From xemacs-m  Sun Feb  9 16:42:13 1997
Received: from venus.Sun.COM (venus.Sun.COM [192.9.25.5])
	by xemacs.org (8.8.5/8.8.5) with SMTP id QAA16969
	for <xemacs-beta@xemacs.org>; Sun, 9 Feb 1997 16:42:13 -0600 (CST)
Received: from Eng.Sun.COM ([129.146.1.25]) by venus.Sun.COM (SMI-8.6/mail.byaddr) with SMTP id OAA13394; Sun, 9 Feb 1997 14:41:42 -0800
Received: from kindra.eng.sun.com by Eng.Sun.COM (SMI-8.6/SMI-5.3)
	id OAA10343; Sun, 9 Feb 1997 14:41:40 -0800
Received: from xemacs.eng.sun.com by kindra.eng.sun.com (SMI-8.6/SMI-SVR4)
	id OAA15020; Sun, 9 Feb 1997 14:41:39 -0800
Received: by xemacs.eng.sun.com (SMI-8.6/SMI-SVR4)
	id OAA19401; Sun, 9 Feb 1997 14:41:39 -0800
Date: Sun, 9 Feb 1997 14:41:39 -0800
Message-Id: <199702092241.OAA19401@xemacs.eng.sun.com>
From: Martin Buchholz <mrb@Eng.Sun.COM>
To: Lars Magne Ingebrigtsen <larsi@ifi.uio.no>
Cc: xemacs-beta@xemacs.org
Subject: Re: wot i need
In-Reply-To: <m2d8uaduc0.fsf@proletcult.slip.ifi.uio.no>
References: <199702091140.AA266538445@martigny.ai.mit.edu>
	<m2d8uaduc0.fsf@proletcult.slip.ifi.uio.no>
Reply-To: Martin Buchholz <mrb@Eng.Sun.COM>
Mime-Version: 1.0 (generated by tm-edit 7.100)
Content-Type: text/plain; charset=US-ASCII

>>>>> "Lars" == Lars Magne Ingebrigtsen <larsi@ifi.uio.no> writes:

Lars> Bill Dubuque <wgd@martigny.ai.mit.edu> writes:
>> It would be useful to get more datapoints.

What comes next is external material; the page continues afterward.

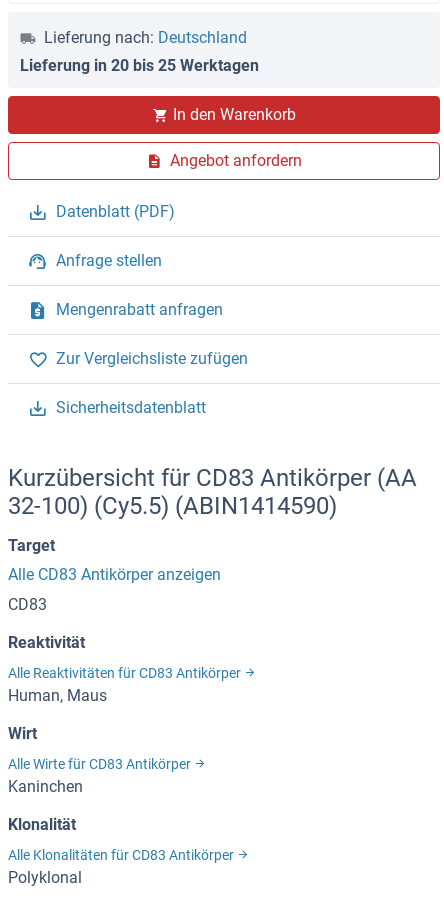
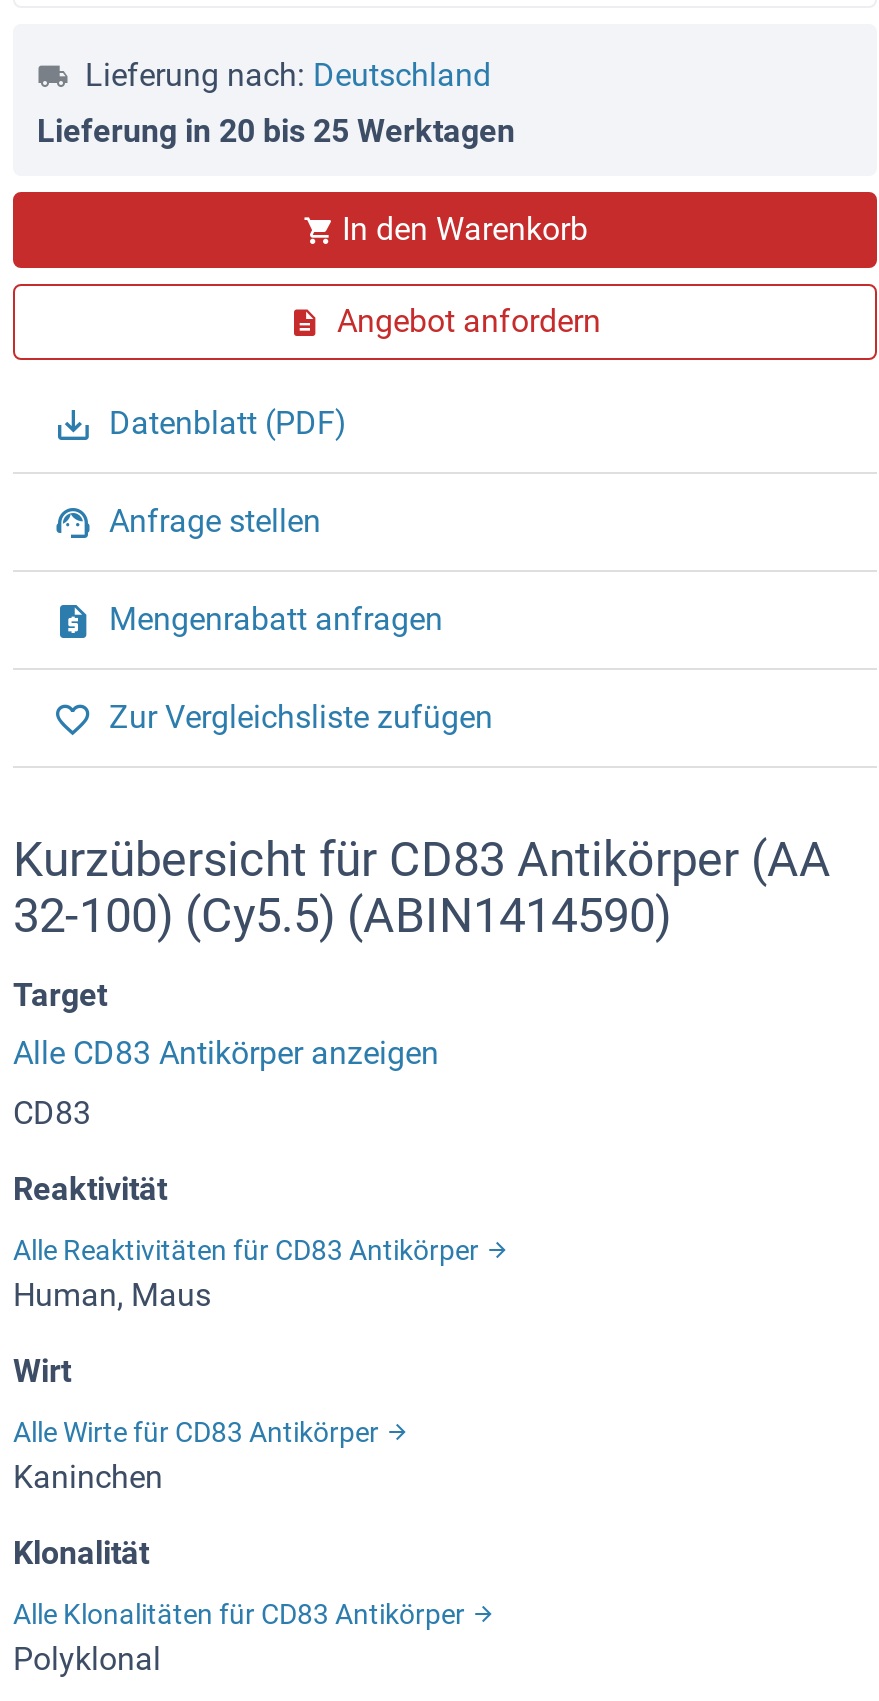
- Sicherheitsdatenblatt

If anyone else has
>> XEmacs and FSF compiled on the same machine, please contrast
>> their times on Kyle's original example, which he found twice 
>> as slow in XEmacs:
>> 
>> (let ((i 0)) (while (< i 300000) (setq i (1+ i))))

Lars> I have a 486 running Linux, and I've compared Emacs 19.34 with
Lars> XEmacs 20.0 with Mule using this test:

Lars> (defun make-time-float (list)
Lars>   (+ (* 65536.0 (pop list)) (pop list)
Lars>      (/ (or (pop list) 0) 1e6)))

Lars> (defun time-loop ()
Lars>   (let ((t1 (current-time))
Lars> 	t2)
Lars>     (let ((i 0)) (while (< i 300000) (setq i (1+ i))))
Lars>     (setq t2 (current-time))
Lars>     (- (make-time-float t2)
Lars>        (make-time-float t1))))

Lars> (time-loop)

Lars> And the results are:

Lars> => 29.94636797904968 (XEmacs 20.0 w/Mule)
Lars> => 24.478706955909729 (Emacs 19.34)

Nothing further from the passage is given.